(INPUT Opens)
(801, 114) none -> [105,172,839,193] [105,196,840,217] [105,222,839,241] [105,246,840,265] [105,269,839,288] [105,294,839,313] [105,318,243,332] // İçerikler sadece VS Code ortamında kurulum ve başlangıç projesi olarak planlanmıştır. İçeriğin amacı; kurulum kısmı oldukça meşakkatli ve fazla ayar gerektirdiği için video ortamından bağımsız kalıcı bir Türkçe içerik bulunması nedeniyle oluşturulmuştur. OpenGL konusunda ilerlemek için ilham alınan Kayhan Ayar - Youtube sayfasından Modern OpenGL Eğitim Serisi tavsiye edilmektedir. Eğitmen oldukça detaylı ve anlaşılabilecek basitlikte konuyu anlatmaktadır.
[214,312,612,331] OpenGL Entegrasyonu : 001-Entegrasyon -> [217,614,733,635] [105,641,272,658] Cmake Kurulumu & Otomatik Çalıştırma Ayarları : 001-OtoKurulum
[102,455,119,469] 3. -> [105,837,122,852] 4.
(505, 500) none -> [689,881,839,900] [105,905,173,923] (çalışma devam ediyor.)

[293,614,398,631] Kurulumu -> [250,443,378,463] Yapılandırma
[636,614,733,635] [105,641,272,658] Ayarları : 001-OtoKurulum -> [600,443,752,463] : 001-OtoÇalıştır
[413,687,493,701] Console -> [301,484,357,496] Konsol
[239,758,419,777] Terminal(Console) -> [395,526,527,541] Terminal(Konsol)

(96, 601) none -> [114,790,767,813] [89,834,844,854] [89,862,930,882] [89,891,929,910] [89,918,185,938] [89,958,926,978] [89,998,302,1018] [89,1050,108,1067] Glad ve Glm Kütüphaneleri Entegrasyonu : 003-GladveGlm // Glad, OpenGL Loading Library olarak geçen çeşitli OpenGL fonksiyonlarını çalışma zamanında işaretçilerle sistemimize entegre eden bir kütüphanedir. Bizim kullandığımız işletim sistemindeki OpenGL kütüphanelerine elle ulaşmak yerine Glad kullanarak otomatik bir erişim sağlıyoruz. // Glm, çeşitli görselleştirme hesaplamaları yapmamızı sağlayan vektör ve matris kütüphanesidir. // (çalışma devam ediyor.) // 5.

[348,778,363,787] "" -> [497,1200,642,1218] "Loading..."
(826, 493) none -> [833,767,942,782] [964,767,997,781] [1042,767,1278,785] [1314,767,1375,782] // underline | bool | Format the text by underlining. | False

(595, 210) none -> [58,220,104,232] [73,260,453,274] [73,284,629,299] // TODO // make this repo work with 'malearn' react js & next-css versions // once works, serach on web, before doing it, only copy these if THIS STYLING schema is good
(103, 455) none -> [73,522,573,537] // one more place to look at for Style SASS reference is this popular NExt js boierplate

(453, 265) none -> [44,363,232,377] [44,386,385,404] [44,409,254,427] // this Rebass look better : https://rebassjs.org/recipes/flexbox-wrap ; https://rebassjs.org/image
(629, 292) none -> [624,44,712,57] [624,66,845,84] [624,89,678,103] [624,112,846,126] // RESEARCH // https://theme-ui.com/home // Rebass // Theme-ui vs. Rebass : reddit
(INPUT Closes)
→ WORK ORDER
Going through the entries, return every line holding the word "Kurulumu".

→ RESULT OF THIS EXERCISE
[214,312,612,331] OpenGL Entegrasyonu : 001-Entegrasyon -> [217,614,733,635] [105,641,272,658] Cmake Kurulumu & Otomatik Çalıştırma Ayarları : 001-OtoKurulum
[293,614,398,631] Kurulumu -> [250,443,378,463] Yapılandırma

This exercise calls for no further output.